## Instructions for the task
Give the whole listing again, exactly as written.

## Data to process
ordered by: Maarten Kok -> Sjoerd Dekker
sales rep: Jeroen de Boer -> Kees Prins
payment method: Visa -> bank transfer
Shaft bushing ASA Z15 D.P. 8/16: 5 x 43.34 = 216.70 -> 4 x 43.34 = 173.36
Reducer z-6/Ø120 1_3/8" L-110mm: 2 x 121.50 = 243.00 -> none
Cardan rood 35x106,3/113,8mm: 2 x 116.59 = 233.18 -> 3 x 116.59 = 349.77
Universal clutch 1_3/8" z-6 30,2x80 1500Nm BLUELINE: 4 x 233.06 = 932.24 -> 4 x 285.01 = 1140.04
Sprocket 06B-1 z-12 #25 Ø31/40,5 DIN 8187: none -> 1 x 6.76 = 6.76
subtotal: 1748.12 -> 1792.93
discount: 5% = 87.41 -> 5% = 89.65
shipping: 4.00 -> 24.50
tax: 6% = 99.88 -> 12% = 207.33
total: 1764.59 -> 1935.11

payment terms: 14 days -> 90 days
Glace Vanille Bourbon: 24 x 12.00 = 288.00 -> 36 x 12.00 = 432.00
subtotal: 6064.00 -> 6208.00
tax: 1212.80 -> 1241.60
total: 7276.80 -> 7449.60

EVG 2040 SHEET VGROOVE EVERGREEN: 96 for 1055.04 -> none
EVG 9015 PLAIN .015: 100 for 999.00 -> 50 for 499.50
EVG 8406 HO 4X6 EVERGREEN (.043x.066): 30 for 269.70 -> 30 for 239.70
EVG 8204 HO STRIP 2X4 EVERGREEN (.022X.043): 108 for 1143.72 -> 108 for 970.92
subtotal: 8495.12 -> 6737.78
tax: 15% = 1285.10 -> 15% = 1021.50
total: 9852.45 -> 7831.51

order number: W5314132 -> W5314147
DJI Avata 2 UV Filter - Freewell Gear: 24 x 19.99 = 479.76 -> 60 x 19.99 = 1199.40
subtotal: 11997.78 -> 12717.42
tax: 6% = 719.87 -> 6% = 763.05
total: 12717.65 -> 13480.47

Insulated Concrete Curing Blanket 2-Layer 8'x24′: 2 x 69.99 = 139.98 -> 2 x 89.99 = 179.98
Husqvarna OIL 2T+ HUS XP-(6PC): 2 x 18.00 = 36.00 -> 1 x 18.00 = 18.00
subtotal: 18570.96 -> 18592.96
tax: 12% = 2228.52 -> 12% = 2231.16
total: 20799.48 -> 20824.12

## Completed exercise
ordered by: Maarten Kok -> Sjoerd Dekker
sales rep: Jeroen de Boer -> Kees Prins
payment method: Visa -> bank transfer
Shaft bushing ASA Z15 D.P. 8/16: 5 x 43.34 = 216.70 -> 4 x 43.34 = 173.36
Reducer z-6/Ø120 1_3/8" L-110mm: 2 x 121.50 = 243.00 -> none
Cardan rood 35x106,3/113,8mm: 2 x 116.59 = 233.18 -> 3 x 116.59 = 349.77
Universal clutch 1_3/8" z-6 30,2x80 1500Nm BLUELINE: 4 x 233.06 = 932.24 -> 4 x 285.01 = 1140.04
Sprocket 06B-1 z-12 #25 Ø31/40,5 DIN 8187: none -> 1 x 6.76 = 6.76
subtotal: 1748.12 -> 1792.93
discount: 5% = 87.41 -> 5% = 89.65
shipping: 4.00 -> 24.50
tax: 6% = 99.88 -> 12% = 207.33
total: 1764.59 -> 1935.11

payment terms: 14 days -> 90 days
Glace Vanille Bourbon: 24 x 12.00 = 288.00 -> 36 x 12.00 = 432.00
subtotal: 6064.00 -> 6208.00
tax: 1212.80 -> 1241.60
total: 7276.80 -> 7449.60

EVG 2040 SHEET VGROOVE EVERGREEN: 96 for 1055.04 -> none
EVG 9015 PLAIN .015: 100 for 999.00 -> 50 for 499.50
EVG 8406 HO 4X6 EVERGREEN (.043x.066): 30 for 269.70 -> 30 for 239.70
EVG 8204 HO STRIP 2X4 EVERGREEN (.022X.043): 108 for 1143.72 -> 108 for 970.92
subtotal: 8495.12 -> 6737.78
tax: 15% = 1285.10 -> 15% = 1021.50
total: 9852.45 -> 7831.51

order number: W5314132 -> W5314147
DJI Avata 2 UV Filter - Freewell Gear: 24 x 19.99 = 479.76 -> 60 x 19.99 = 1199.40
subtotal: 11997.78 -> 12717.42
tax: 6% = 719.87 -> 6% = 763.05
total: 12717.65 -> 13480.47

Insulated Concrete Curing Blanket 2-Layer 8'x24′: 2 x 69.99 = 139.98 -> 2 x 89.99 = 179.98
Husqvarna OIL 2T+ HUS XP-(6PC): 2 x 18.00 = 36.00 -> 1 x 18.00 = 18.00
subtotal: 18570.96 -> 18592.96
tax: 12% = 2228.52 -> 12% = 2231.16
total: 20799.48 -> 20824.12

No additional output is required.